What you are asked to do: In the entries below, the lines from the one with "based on Sortable.js" through the one with "Drop for Vue3" are to be copied exactly; both ends count.

Study material:
Start of Block

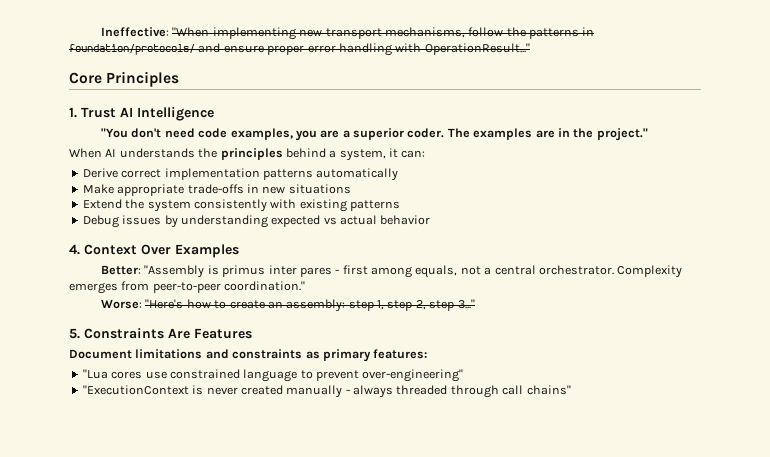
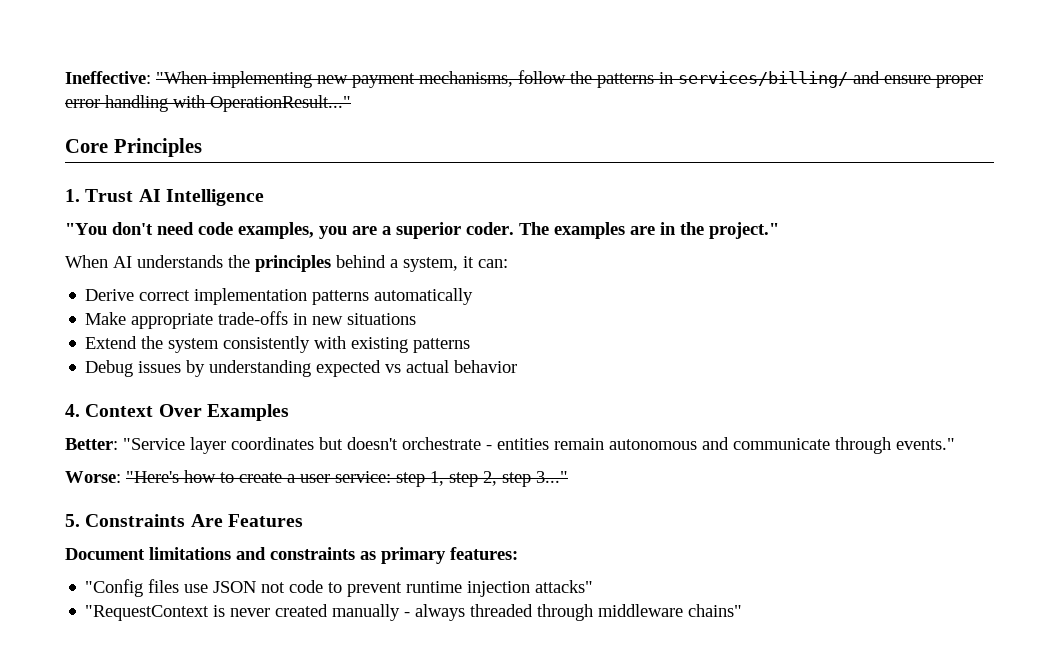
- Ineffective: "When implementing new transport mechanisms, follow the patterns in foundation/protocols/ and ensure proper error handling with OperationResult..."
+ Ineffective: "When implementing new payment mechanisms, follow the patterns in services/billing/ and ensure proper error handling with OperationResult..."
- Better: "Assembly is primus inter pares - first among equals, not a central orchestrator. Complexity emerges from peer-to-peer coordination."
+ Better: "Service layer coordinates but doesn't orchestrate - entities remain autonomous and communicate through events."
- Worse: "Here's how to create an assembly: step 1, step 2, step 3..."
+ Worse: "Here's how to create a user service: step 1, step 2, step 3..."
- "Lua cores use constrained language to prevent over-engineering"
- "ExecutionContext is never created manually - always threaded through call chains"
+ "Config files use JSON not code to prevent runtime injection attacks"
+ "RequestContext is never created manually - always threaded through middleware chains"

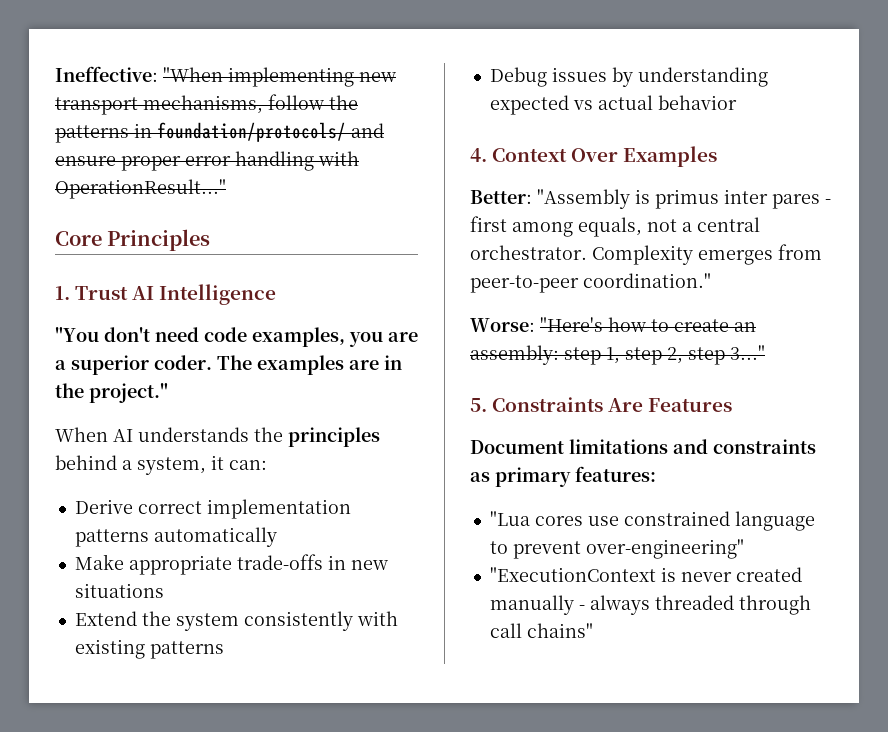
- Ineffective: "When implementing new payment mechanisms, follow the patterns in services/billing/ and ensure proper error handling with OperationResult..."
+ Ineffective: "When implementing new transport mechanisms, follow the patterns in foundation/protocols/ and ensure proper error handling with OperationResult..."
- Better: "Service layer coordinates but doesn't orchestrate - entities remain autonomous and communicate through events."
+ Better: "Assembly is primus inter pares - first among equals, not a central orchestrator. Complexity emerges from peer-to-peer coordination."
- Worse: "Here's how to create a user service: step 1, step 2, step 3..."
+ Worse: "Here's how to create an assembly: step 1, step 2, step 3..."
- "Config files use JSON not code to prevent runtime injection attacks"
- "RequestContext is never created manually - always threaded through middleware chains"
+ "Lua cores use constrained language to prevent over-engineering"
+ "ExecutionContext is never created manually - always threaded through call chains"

End of Block
Start of Block

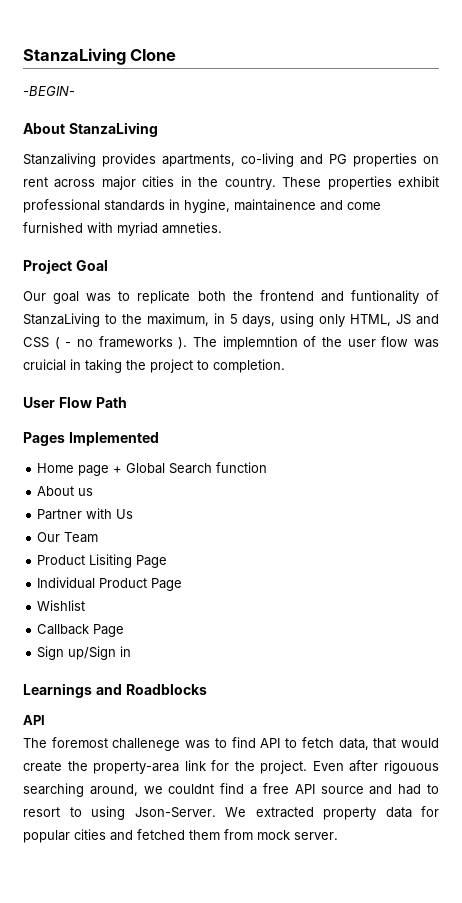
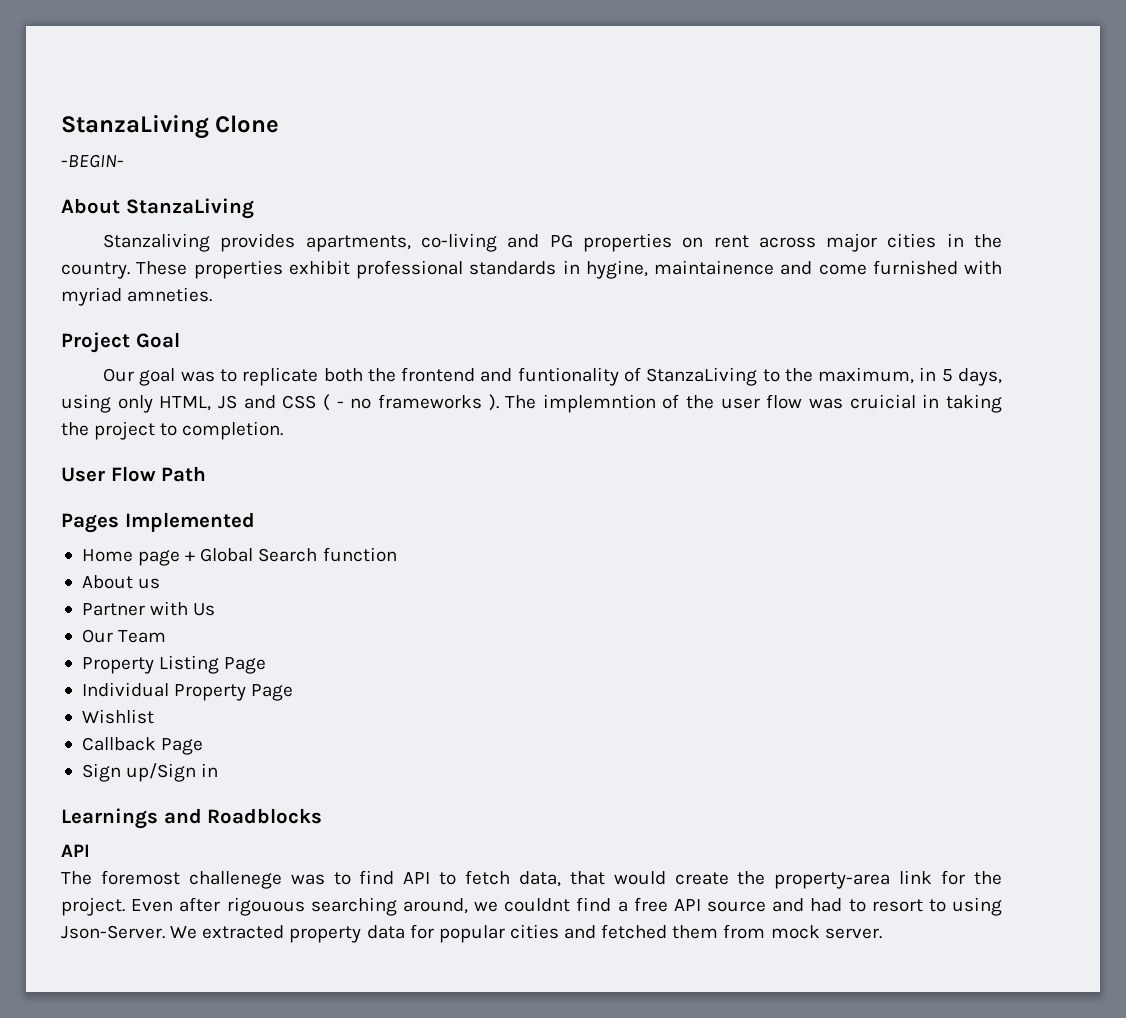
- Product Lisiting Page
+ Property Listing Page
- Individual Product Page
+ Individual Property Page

End of Block
Start of Block

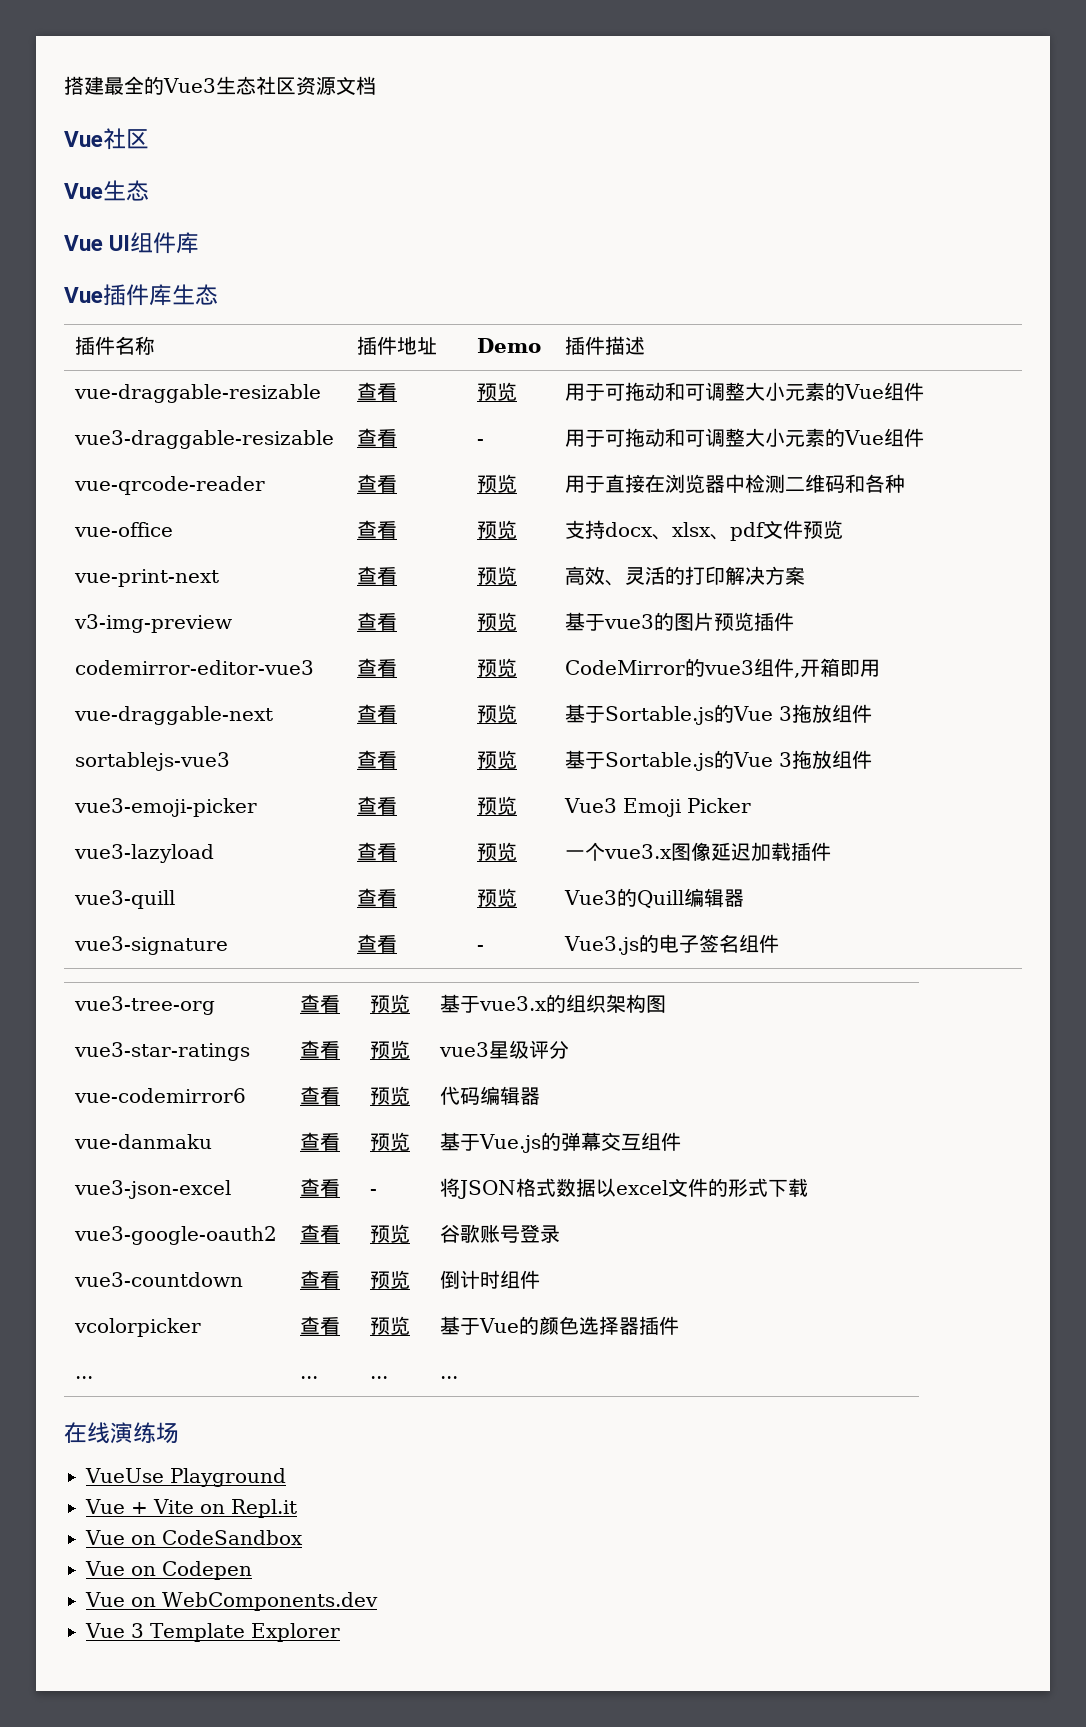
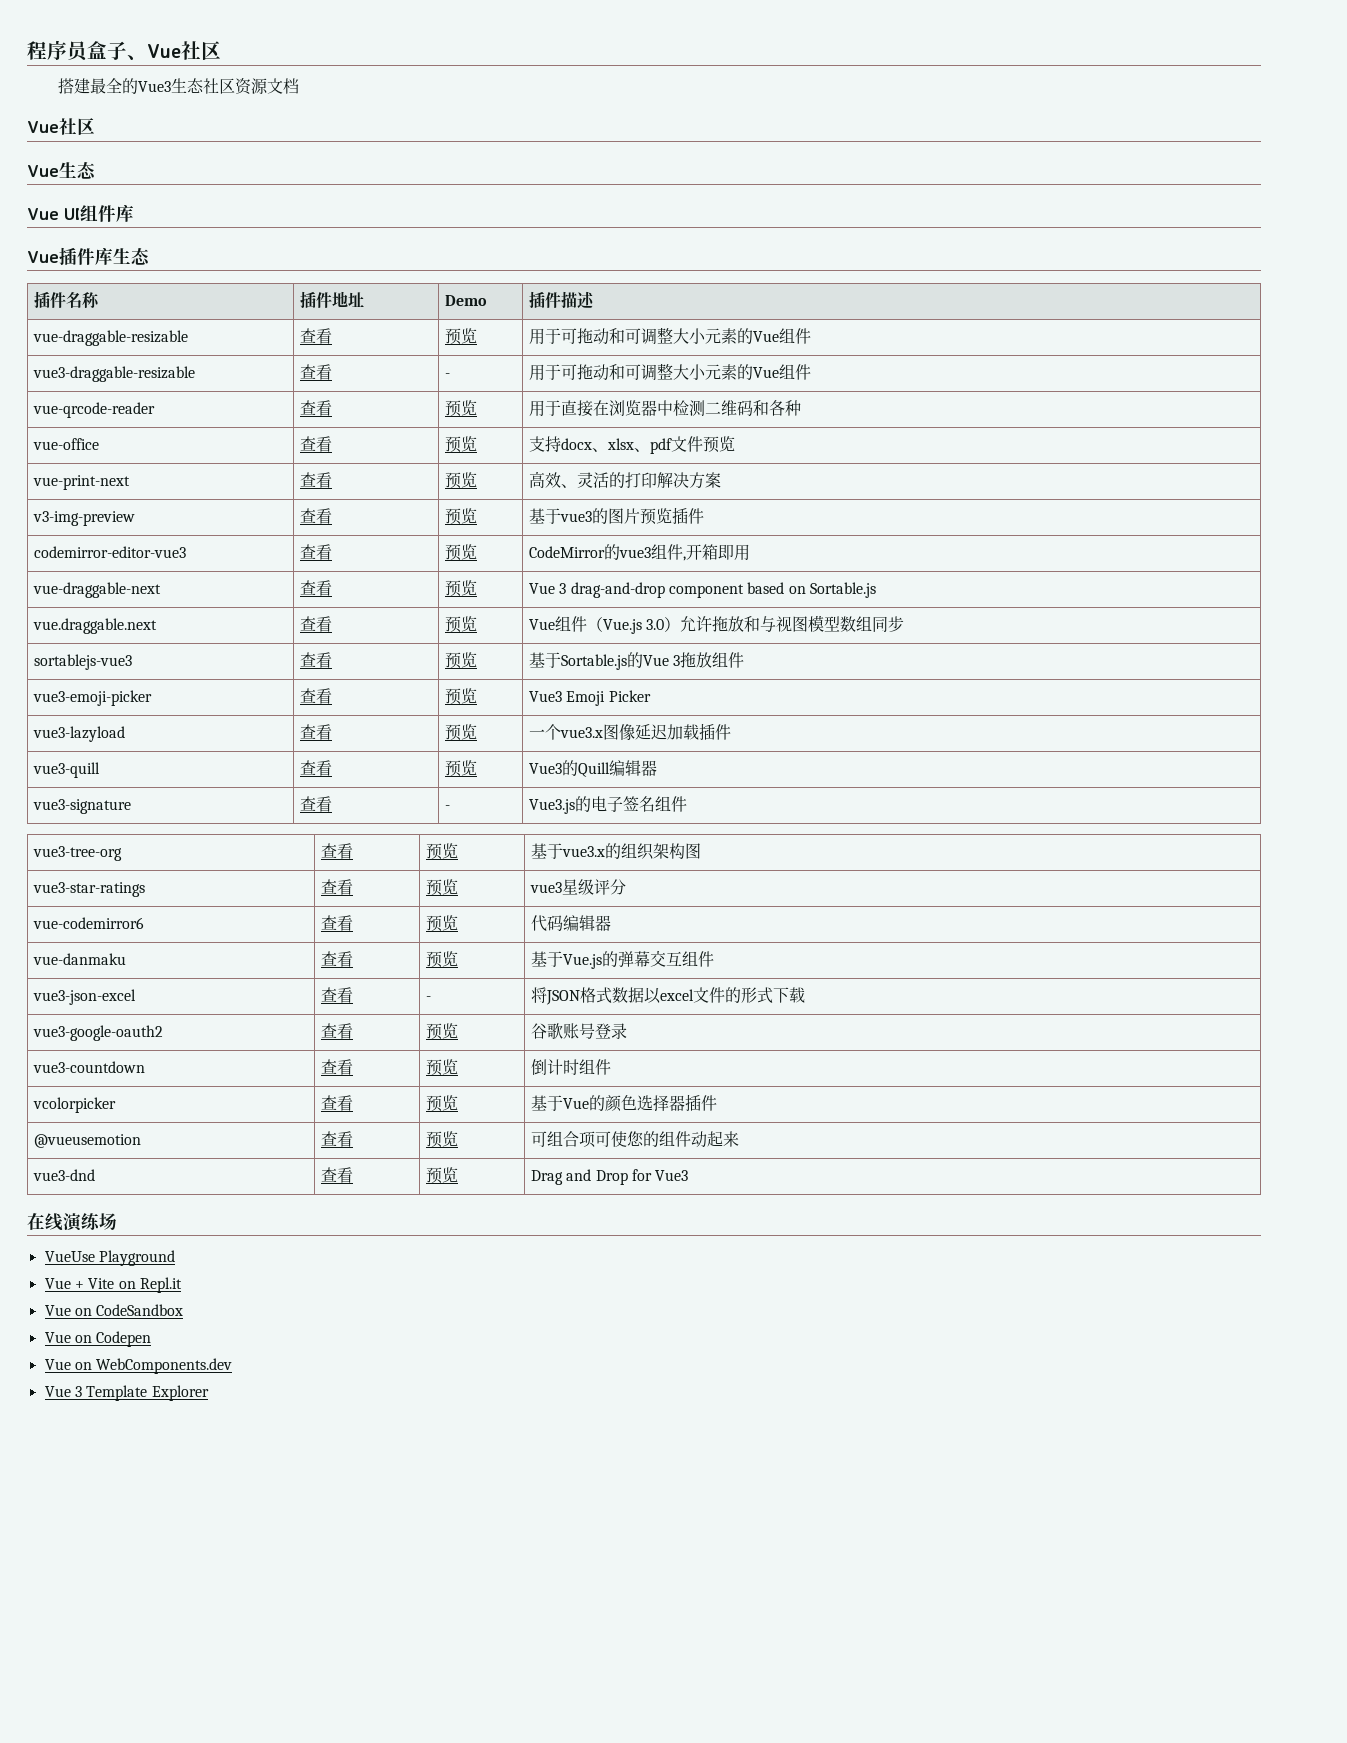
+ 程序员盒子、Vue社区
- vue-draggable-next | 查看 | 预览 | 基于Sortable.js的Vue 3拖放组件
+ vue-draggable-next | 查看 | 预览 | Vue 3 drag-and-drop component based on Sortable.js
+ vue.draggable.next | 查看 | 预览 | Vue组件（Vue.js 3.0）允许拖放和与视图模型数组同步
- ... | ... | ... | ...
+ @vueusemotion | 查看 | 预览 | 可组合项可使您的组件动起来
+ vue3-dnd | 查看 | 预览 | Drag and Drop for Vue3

End of Block

Exercise answer:
+ vue-draggable-next | 查看 | 预览 | Vue 3 drag-and-drop component based on Sortable.js
+ vue.draggable.next | 查看 | 预览 | Vue组件（Vue.js 3.0）允许拖放和与视图模型数组同步
- ... | ... | ... | ...
+ @vueusemotion | 查看 | 预览 | 可组合项可使您的组件动起来
+ vue3-dnd | 查看 | 预览 | Drag and Drop for Vue3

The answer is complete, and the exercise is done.